Recorded data:

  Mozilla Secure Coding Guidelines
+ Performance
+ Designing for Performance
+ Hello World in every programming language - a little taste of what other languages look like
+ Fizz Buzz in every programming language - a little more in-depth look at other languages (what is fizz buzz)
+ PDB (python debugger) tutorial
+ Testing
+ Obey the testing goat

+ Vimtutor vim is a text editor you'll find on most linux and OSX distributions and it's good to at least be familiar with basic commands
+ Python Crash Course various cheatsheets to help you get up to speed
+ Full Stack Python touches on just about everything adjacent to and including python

...

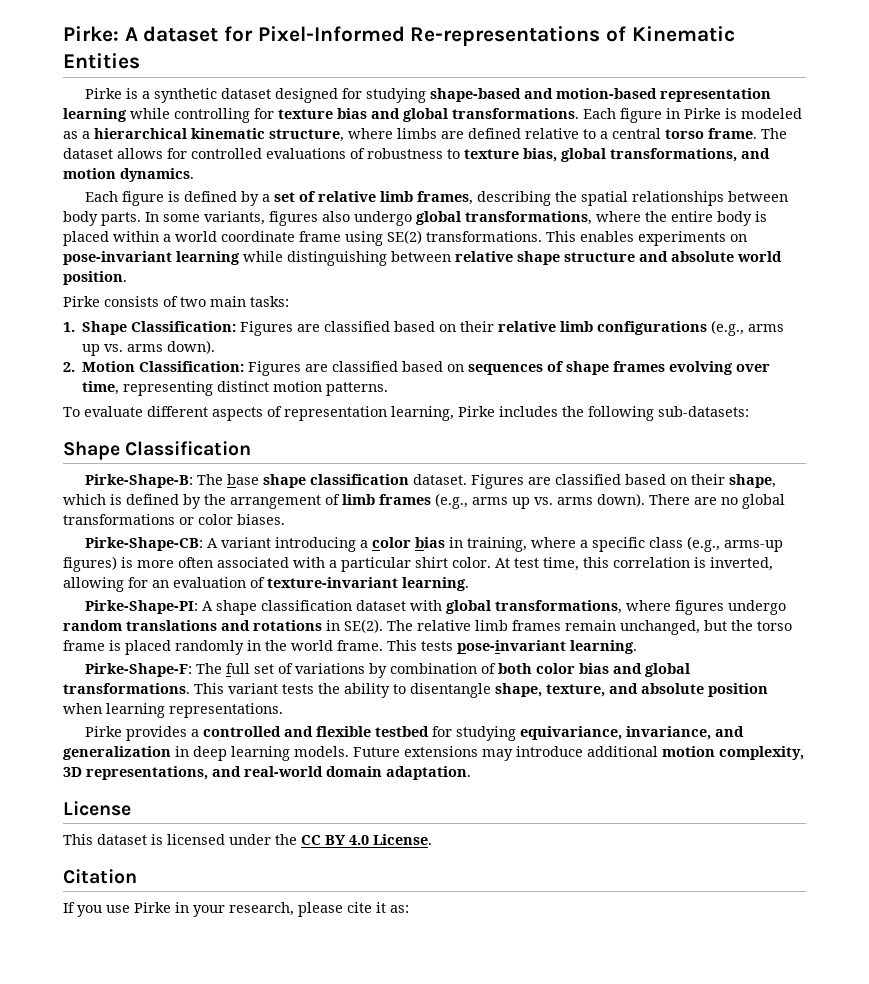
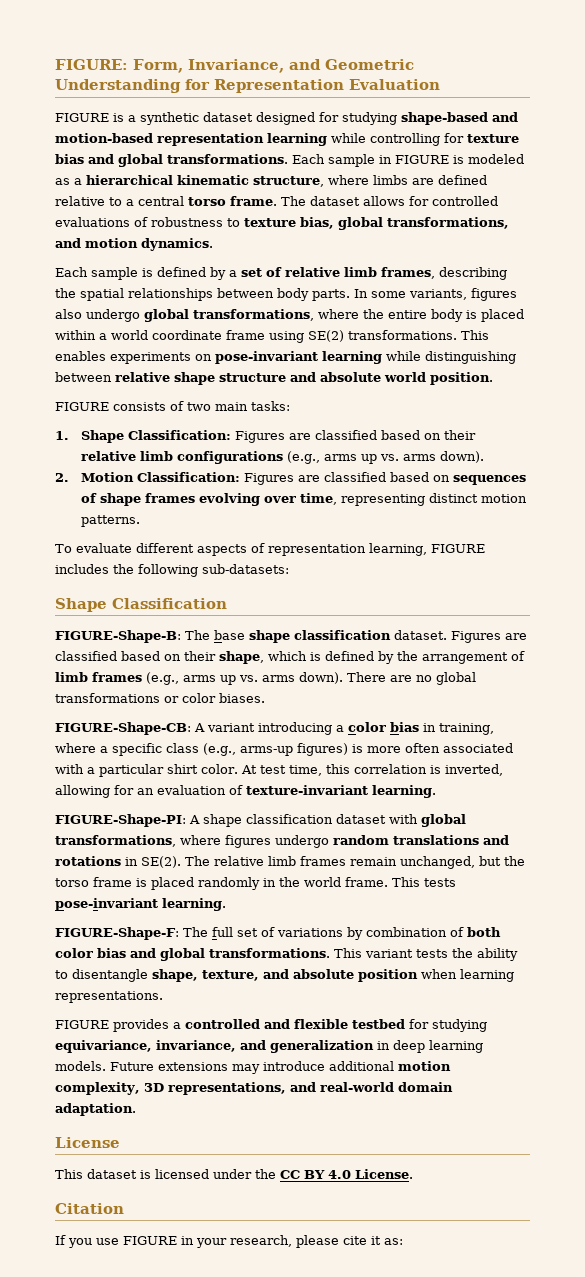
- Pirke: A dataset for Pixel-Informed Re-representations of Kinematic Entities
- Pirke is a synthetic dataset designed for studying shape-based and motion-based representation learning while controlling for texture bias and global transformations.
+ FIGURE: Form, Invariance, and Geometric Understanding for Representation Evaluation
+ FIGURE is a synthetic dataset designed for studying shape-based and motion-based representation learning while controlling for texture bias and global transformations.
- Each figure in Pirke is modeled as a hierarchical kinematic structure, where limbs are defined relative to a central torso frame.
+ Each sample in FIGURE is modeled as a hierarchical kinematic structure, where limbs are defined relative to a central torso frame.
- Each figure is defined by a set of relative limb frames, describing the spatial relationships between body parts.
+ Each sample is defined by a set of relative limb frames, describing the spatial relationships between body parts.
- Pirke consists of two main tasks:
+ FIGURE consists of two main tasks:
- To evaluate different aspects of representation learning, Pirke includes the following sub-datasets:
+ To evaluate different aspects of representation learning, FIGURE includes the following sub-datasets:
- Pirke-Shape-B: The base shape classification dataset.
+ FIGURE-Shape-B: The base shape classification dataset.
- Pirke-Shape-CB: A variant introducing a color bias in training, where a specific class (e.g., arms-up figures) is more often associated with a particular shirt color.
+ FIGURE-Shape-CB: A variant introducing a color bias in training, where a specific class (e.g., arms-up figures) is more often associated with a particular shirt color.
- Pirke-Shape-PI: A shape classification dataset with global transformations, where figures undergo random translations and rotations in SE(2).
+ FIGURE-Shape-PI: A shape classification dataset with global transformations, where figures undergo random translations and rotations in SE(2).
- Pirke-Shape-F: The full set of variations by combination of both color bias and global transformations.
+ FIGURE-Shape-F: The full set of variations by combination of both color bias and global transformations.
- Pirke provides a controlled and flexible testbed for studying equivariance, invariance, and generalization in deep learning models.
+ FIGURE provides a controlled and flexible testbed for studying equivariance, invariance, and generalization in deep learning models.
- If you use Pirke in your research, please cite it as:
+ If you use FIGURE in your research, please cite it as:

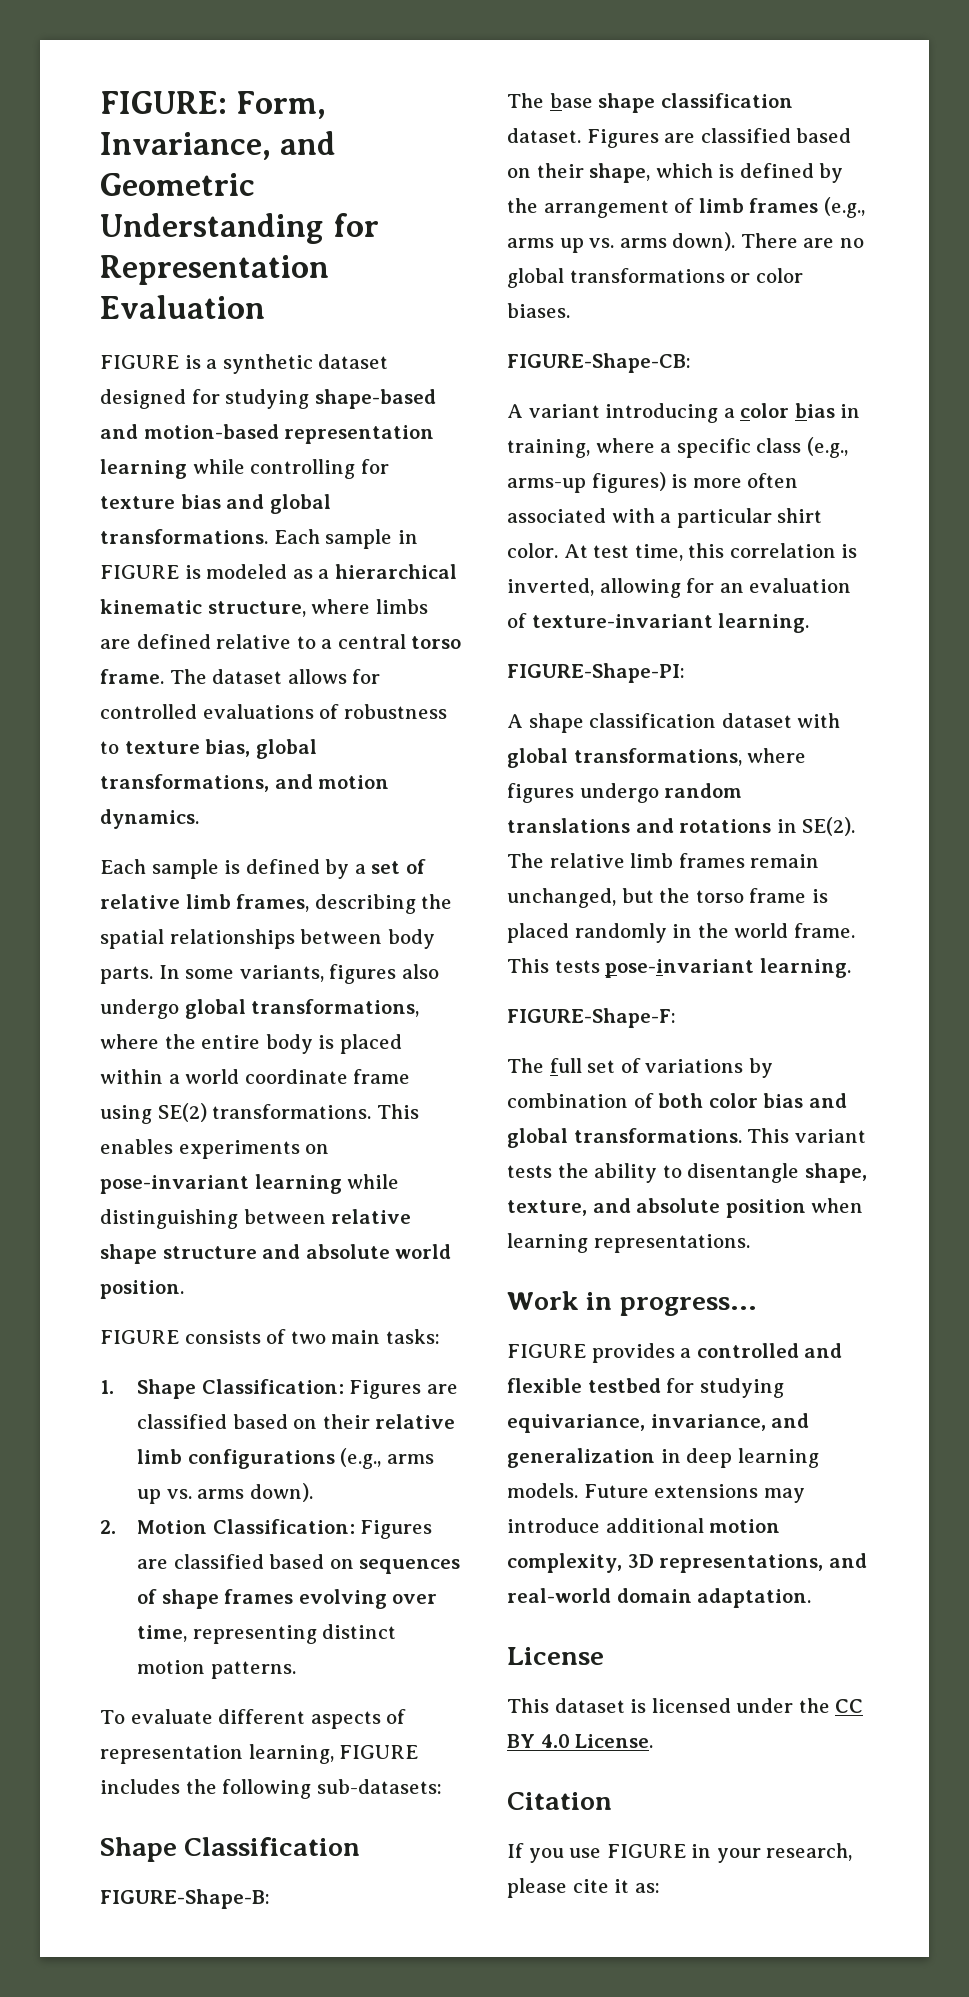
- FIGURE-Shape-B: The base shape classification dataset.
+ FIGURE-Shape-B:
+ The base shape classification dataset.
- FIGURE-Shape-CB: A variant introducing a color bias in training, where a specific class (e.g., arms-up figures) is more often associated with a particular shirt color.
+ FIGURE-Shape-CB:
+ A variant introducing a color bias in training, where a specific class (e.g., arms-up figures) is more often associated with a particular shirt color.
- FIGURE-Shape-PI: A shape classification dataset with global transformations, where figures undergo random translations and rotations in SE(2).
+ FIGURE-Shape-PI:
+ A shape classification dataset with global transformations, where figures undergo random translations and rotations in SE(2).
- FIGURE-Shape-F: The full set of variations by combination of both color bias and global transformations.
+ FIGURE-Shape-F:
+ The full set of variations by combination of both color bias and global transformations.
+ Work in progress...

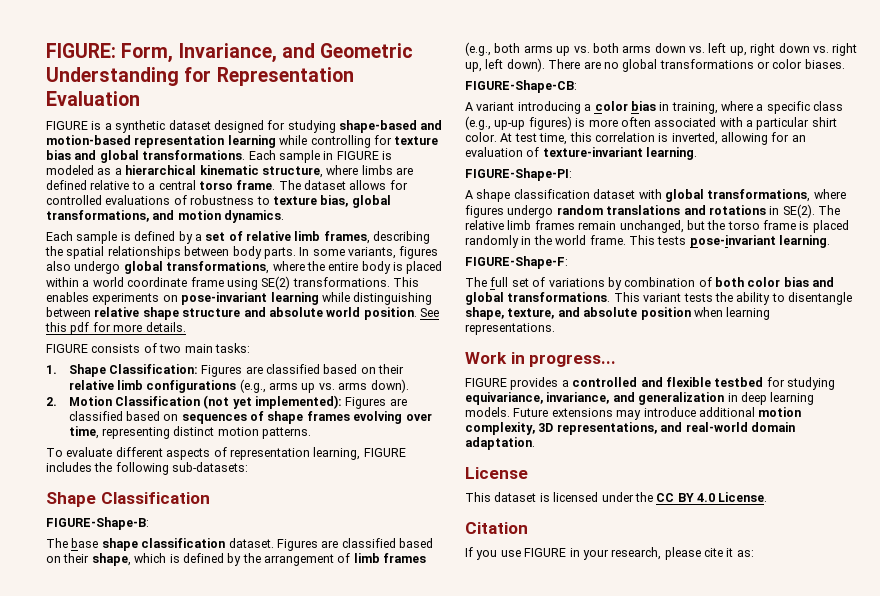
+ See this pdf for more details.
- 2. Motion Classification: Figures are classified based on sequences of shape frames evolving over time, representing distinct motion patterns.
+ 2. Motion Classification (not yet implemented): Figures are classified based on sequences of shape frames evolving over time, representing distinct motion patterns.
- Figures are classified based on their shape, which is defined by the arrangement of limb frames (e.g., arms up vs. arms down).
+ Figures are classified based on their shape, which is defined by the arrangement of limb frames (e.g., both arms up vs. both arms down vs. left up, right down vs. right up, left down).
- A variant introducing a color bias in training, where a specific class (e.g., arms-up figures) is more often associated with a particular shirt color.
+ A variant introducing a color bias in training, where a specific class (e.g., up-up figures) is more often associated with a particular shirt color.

--

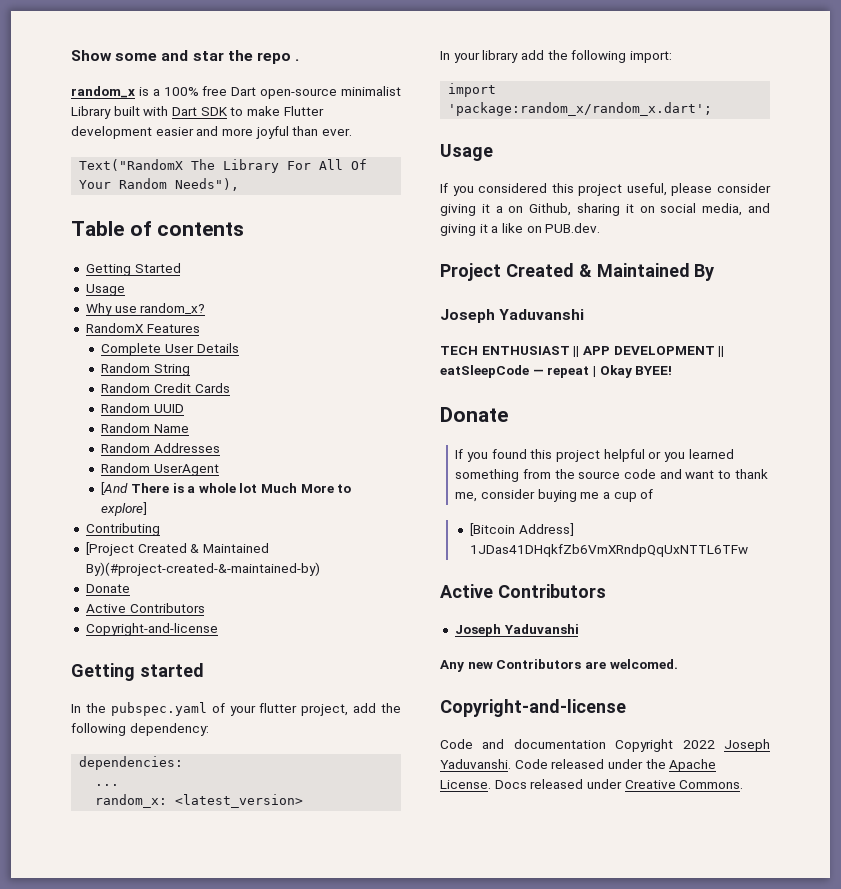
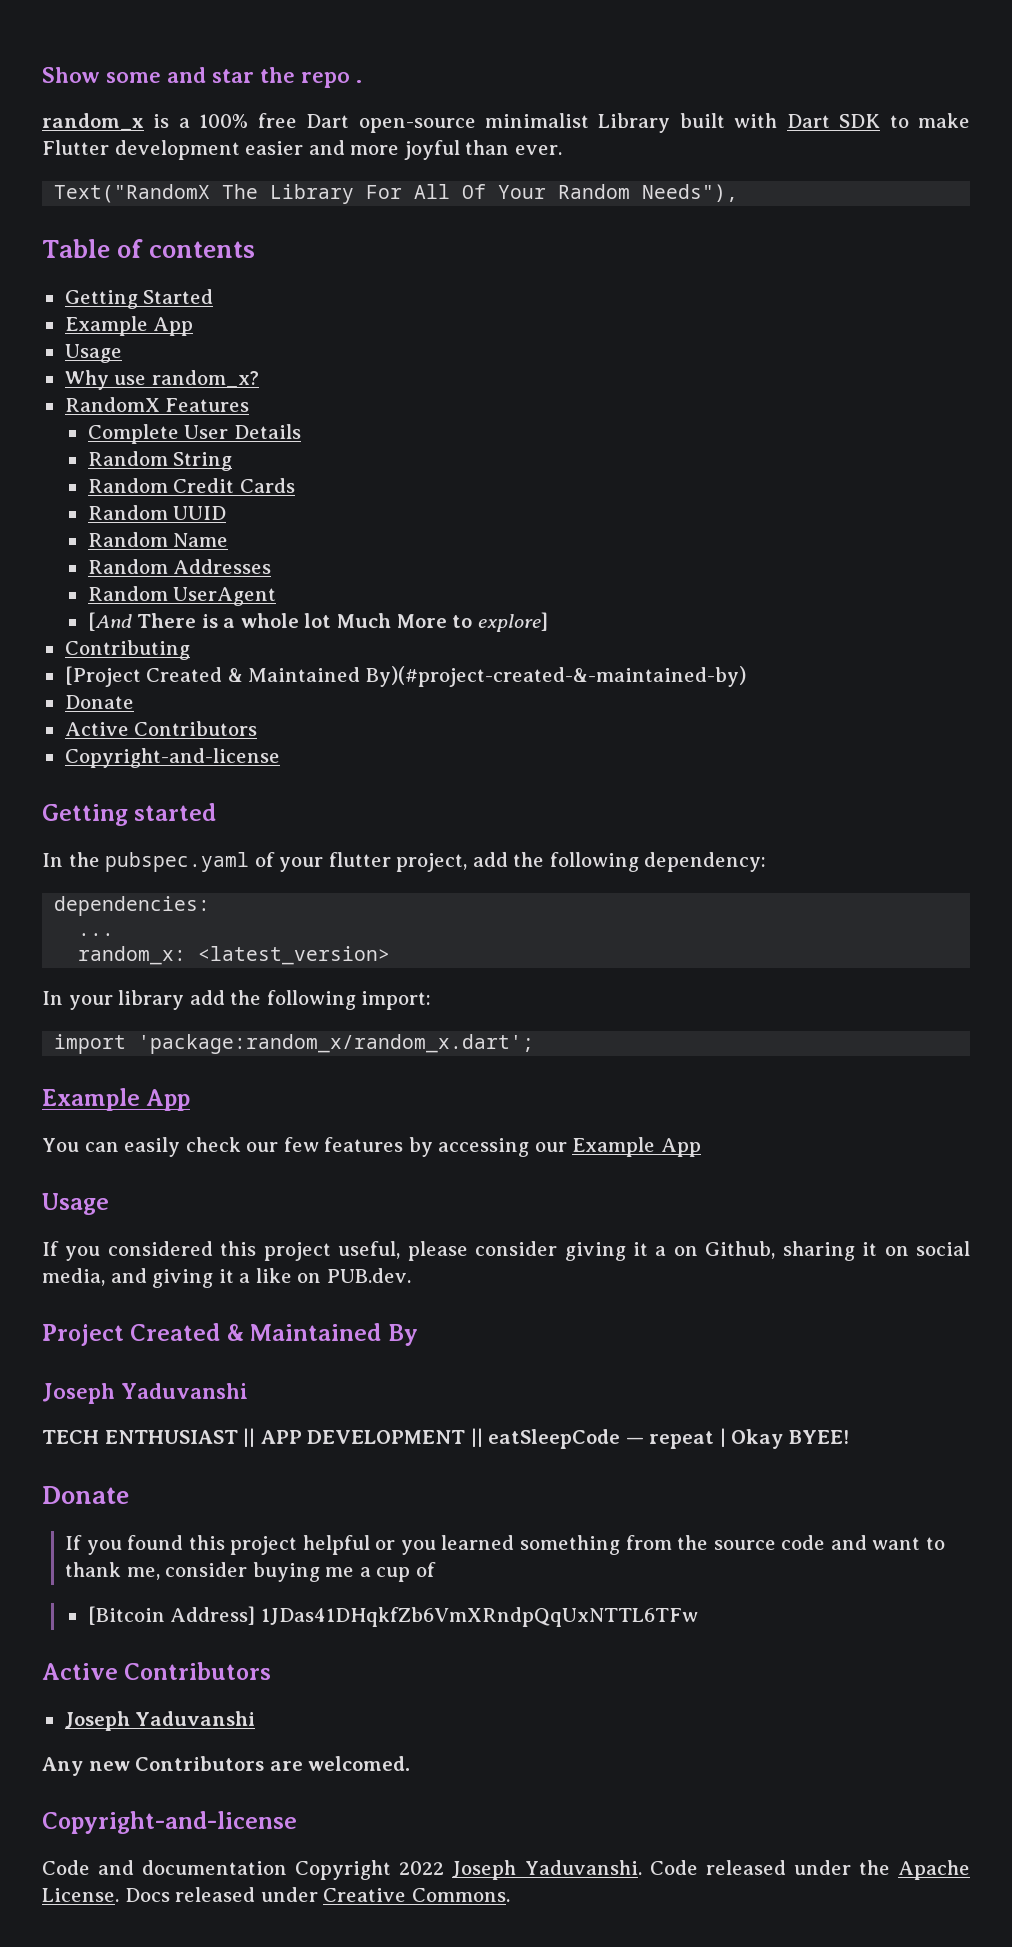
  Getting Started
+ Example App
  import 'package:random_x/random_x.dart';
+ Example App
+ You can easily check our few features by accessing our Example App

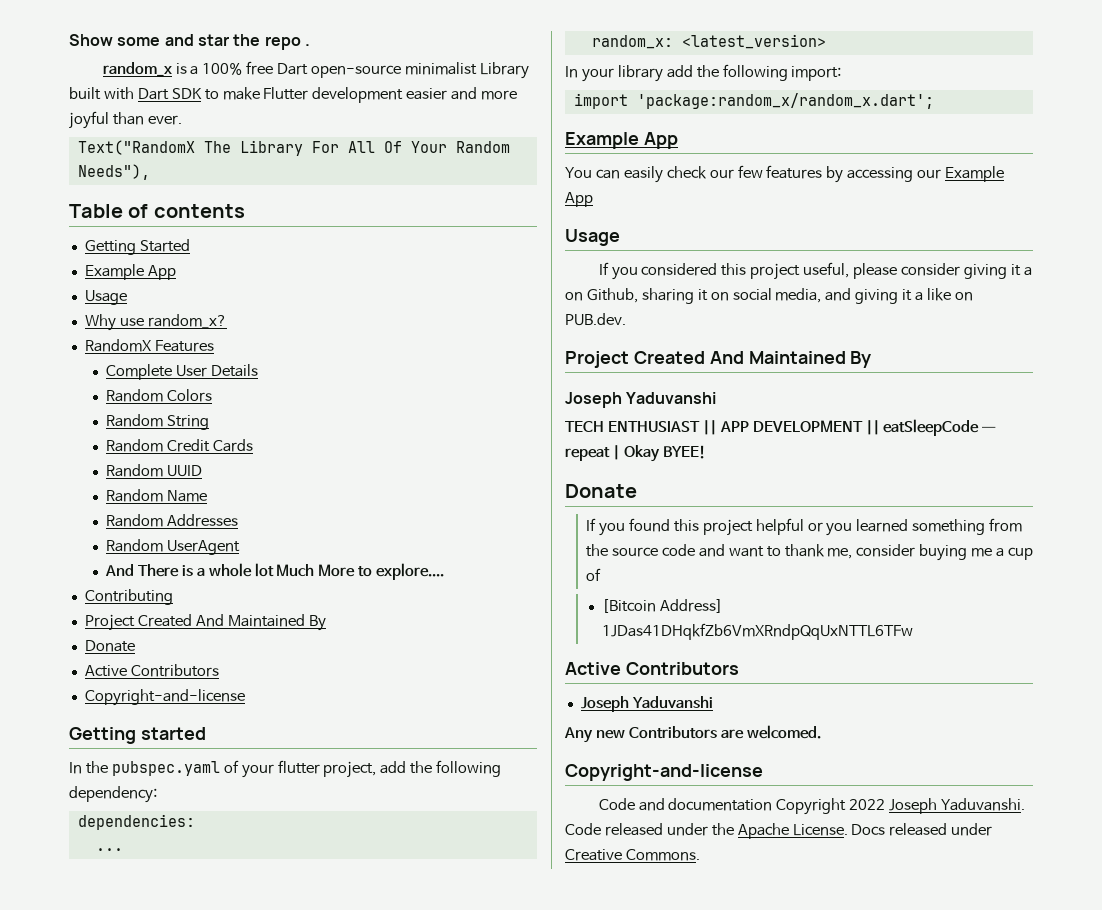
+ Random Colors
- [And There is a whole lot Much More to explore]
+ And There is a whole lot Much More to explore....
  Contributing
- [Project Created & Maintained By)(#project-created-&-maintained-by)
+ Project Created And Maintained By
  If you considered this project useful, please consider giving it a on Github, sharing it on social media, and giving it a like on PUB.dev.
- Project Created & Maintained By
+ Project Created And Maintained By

■ Work required
Starting with the line that has "Work in progress..." and ending with the line that has "- Figures are", repeat the lines above exactly, omitting every picture.

■ Response area
+ Work in progress...

+ See this pdf for more details.
- 2. Motion Classification: Figures are classified based on sequences of shape frames evolving over time, representing distinct motion patterns.
+ 2. Motion Classification (not yet implemented): Figures are classified based on sequences of shape frames evolving over time, representing distinct motion patterns.
- Figures are classified based on their shape, which is defined by the arrangement of limb frames (e.g., arms up vs. arms down).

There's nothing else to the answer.